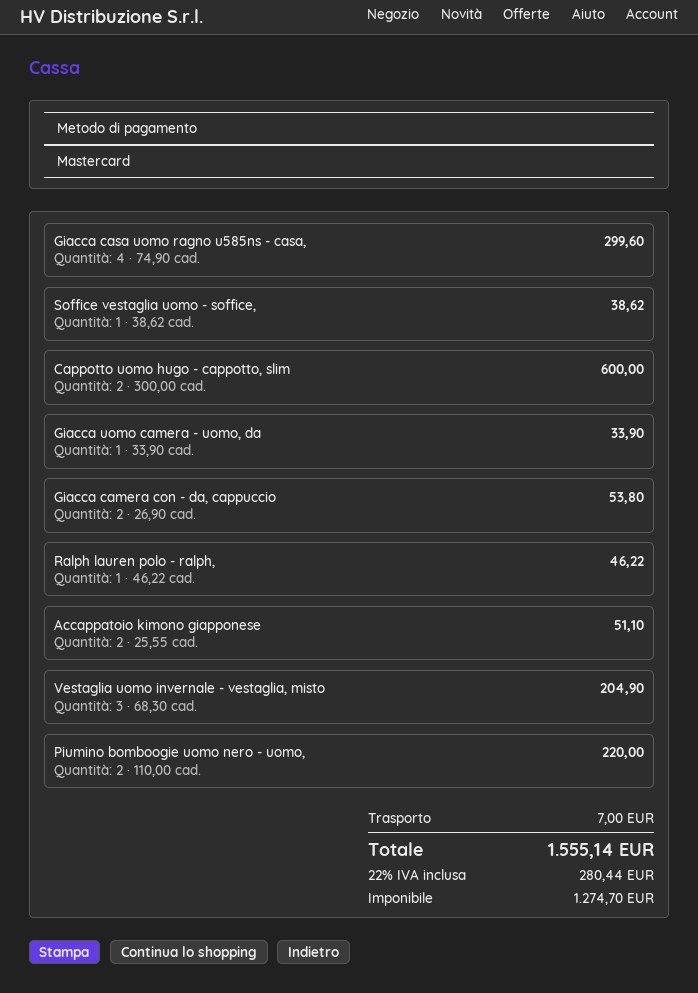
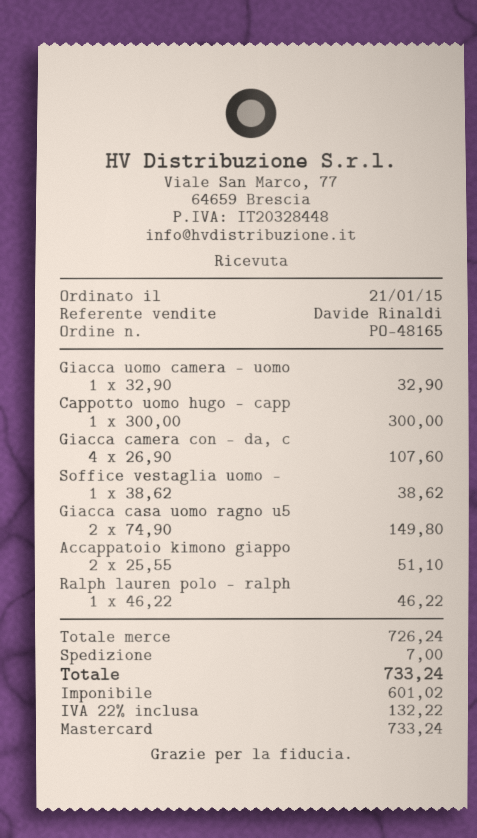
Giacca casa uomo ragno u585ns - casa,: 4 x 74.90 = 299.60 -> 2 x 74.90 = 149.80
Cappotto uomo hugo - cappotto, slim: 2 x 300.00 = 600.00 -> 1 x 300.00 = 300.00
Giacca uomo camera - uomo, da: 1 x 33.90 = 33.90 -> 1 x 32.90 = 32.90
Giacca camera con - da, cappuccio: 2 x 26.90 = 53.80 -> 4 x 26.90 = 107.60
Vestaglia uomo invernale - vestaglia, misto: 3 x 68.30 = 204.90 -> none
Piumino bomboogie uomo nero - uomo,: 2 x 110.00 = 220.00 -> none
net: 1274.70 -> 601.02
tax: 22% = 280.44 -> 22% = 132.22
total: 1555.14 -> 733.24

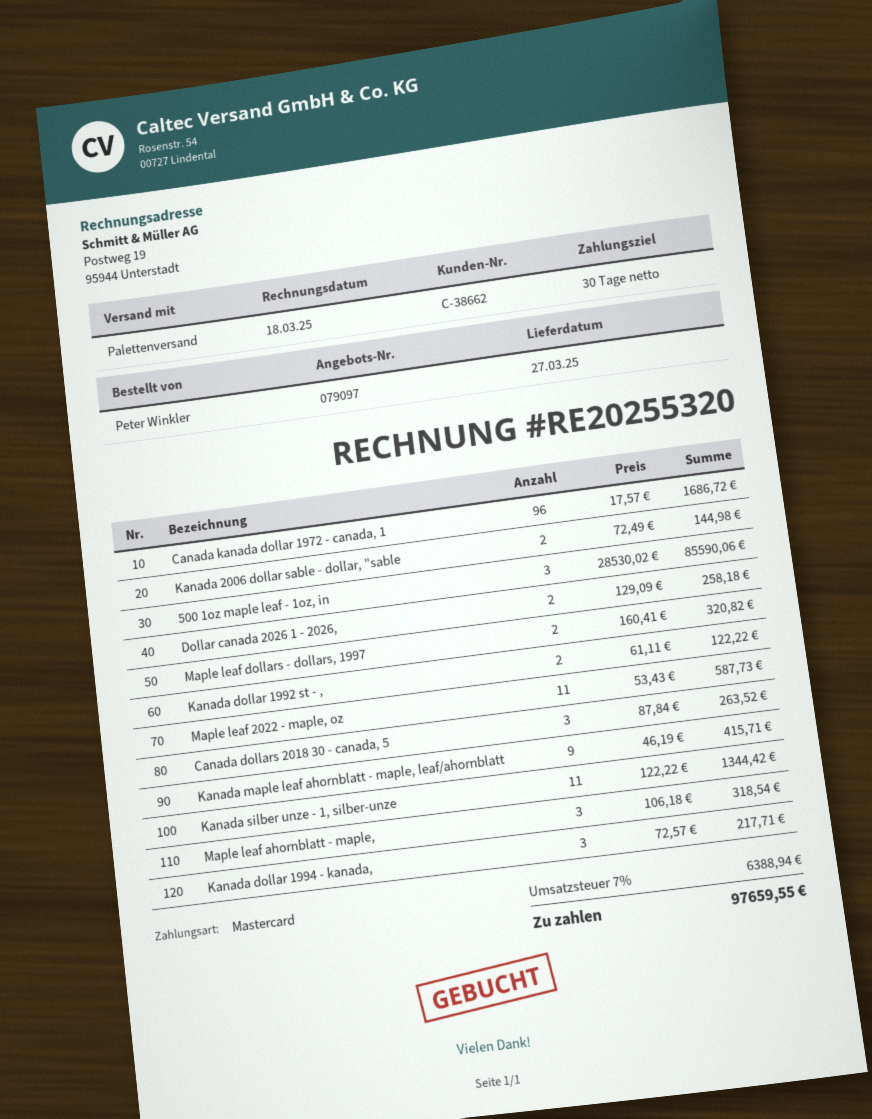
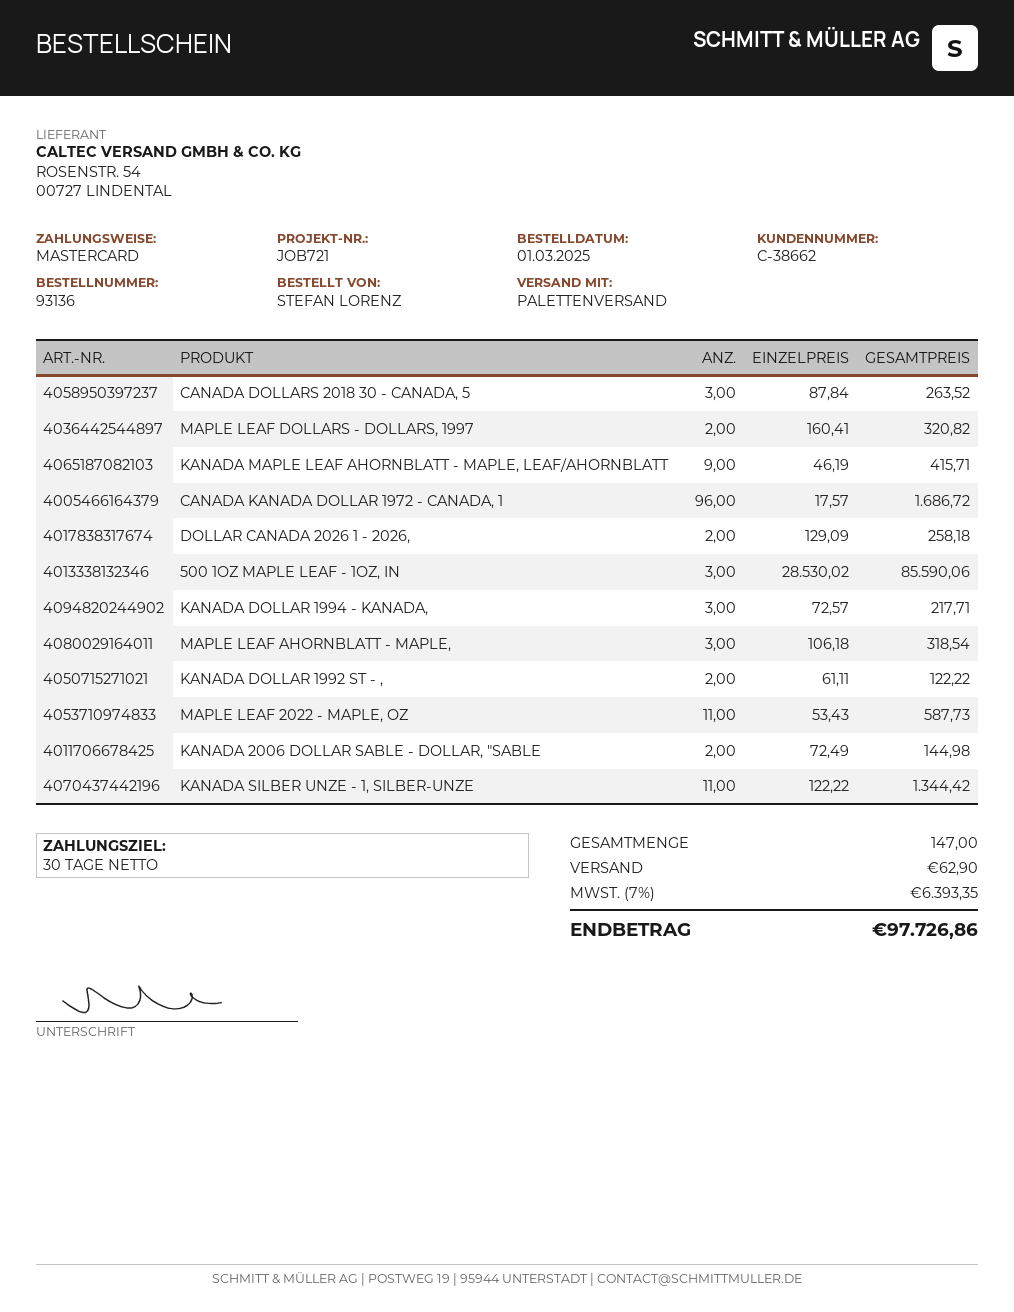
ordered by: Peter Winkler -> STEFAN LORENZ
shipping: none -> 62.90
tax: 7% = 6388.94 -> 7% = 6393.35
total: 97659.55 -> 97726.86

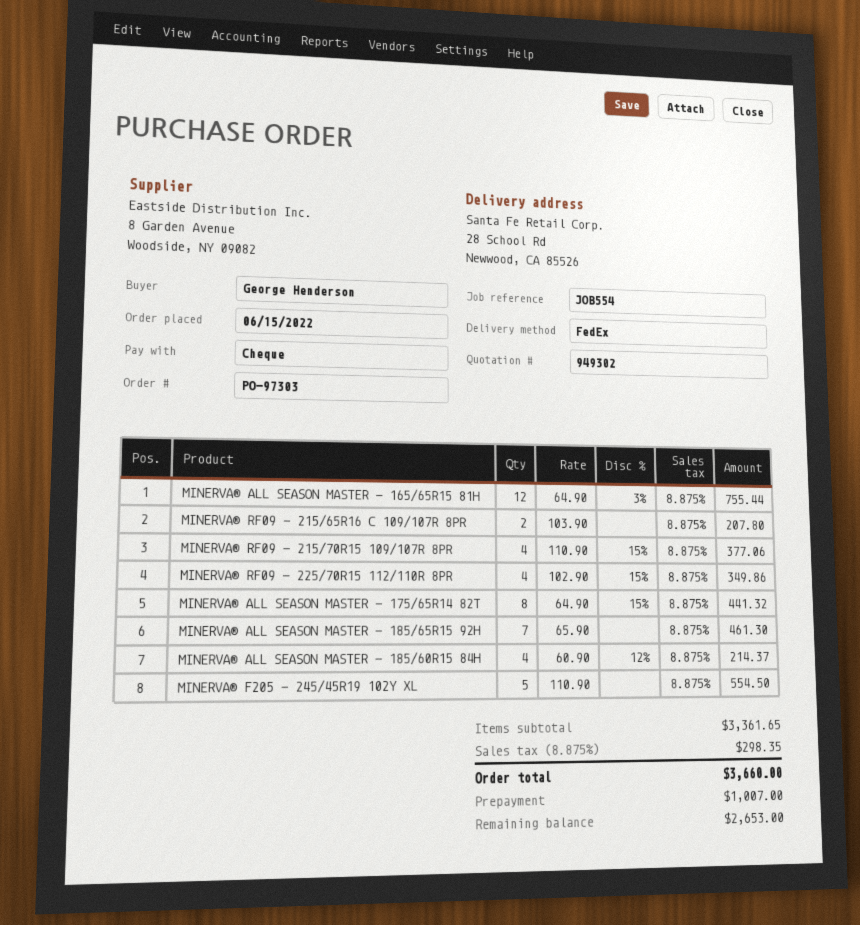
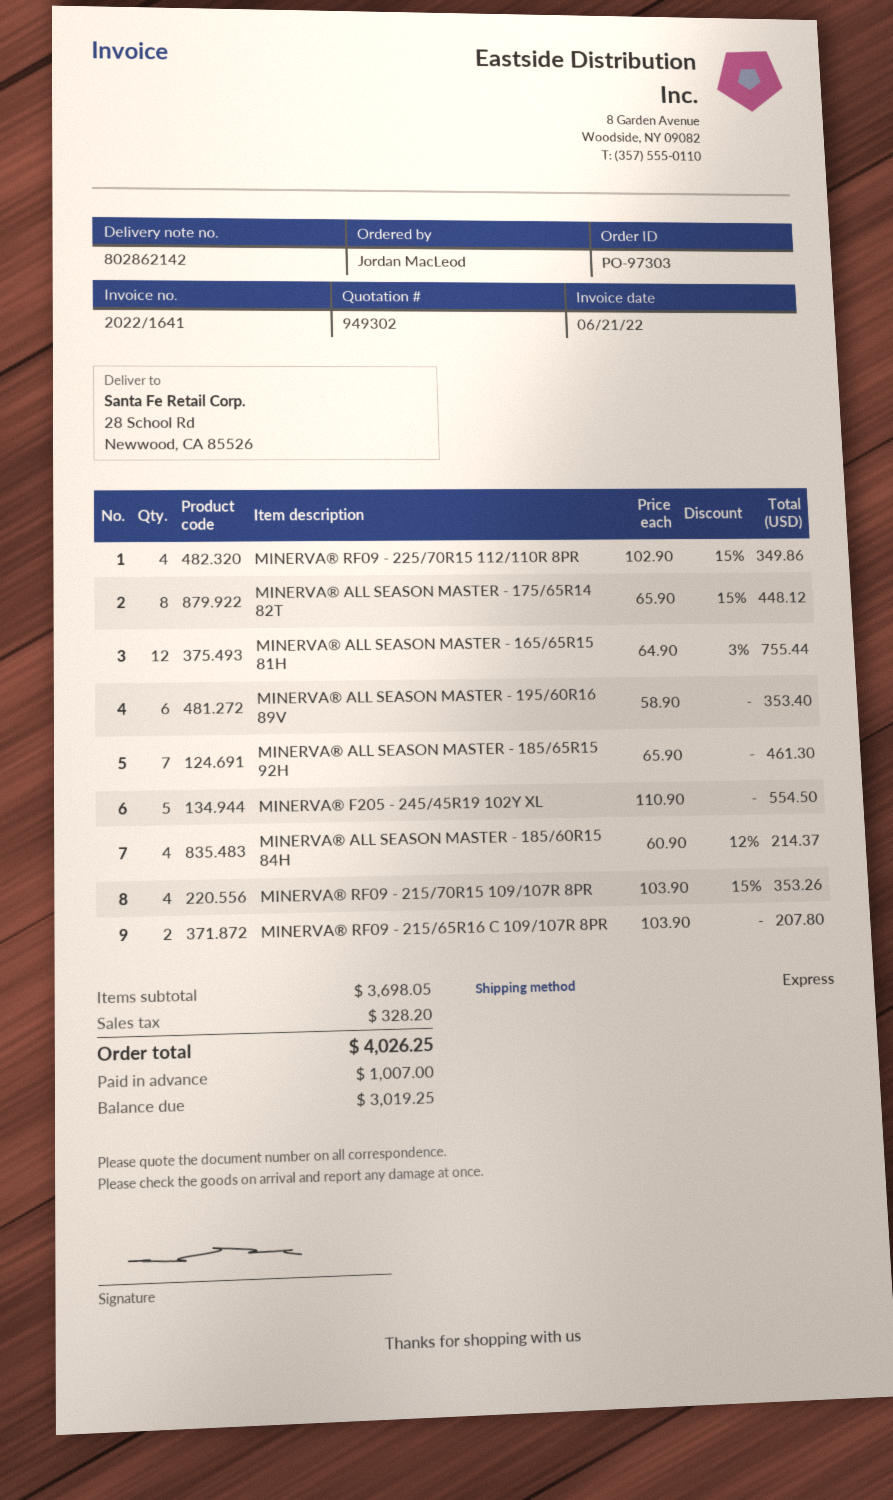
ordered by: George Henderson -> Jordan MacLeod
shipping method: FedEx -> express
MINERVA® RF09 - 215/70R15 109/107R 8PR: 4 x 110.90 - 15% = 377.06 -> 4 x 103.90 - 15% = 353.26
MINERVA® ALL SEASON MASTER - 175/65R14 82T: 8 x 64.90 - 15% = 441.32 -> 8 x 65.90 - 15% = 448.12
MINERVA® ALL SEASON MASTER - 195/60R16 89V: none -> 6 x 58.90 = 353.40
subtotal: 3361.65 -> 3698.05
tax: 298.35 -> 328.20
total: 3660.00 -> 4026.25
balance: 2653.00 -> 3019.25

★ ★ ★ ★

Above are some records; extract exactly the lines from the one containing "Giacca uomo camera" through the one containing "ordered by: George" and drop the pictures.

__Reply to the task__
Giacca uomo camera - uomo, da: 1 x 33.90 = 33.90 -> 1 x 32.90 = 32.90
Giacca camera con - da, cappuccio: 2 x 26.90 = 53.80 -> 4 x 26.90 = 107.60
Vestaglia uomo invernale - vestaglia, misto: 3 x 68.30 = 204.90 -> none
Piumino bomboogie uomo nero - uomo,: 2 x 110.00 = 220.00 -> none
net: 1274.70 -> 601.02
tax: 22% = 280.44 -> 22% = 132.22
total: 1555.14 -> 733.24

ordered by: Peter Winkler -> STEFAN LORENZ
shipping: none -> 62.90
tax: 7% = 6388.94 -> 7% = 6393.35
total: 97659.55 -> 97726.86

ordered by: George Henderson -> Jordan MacLeod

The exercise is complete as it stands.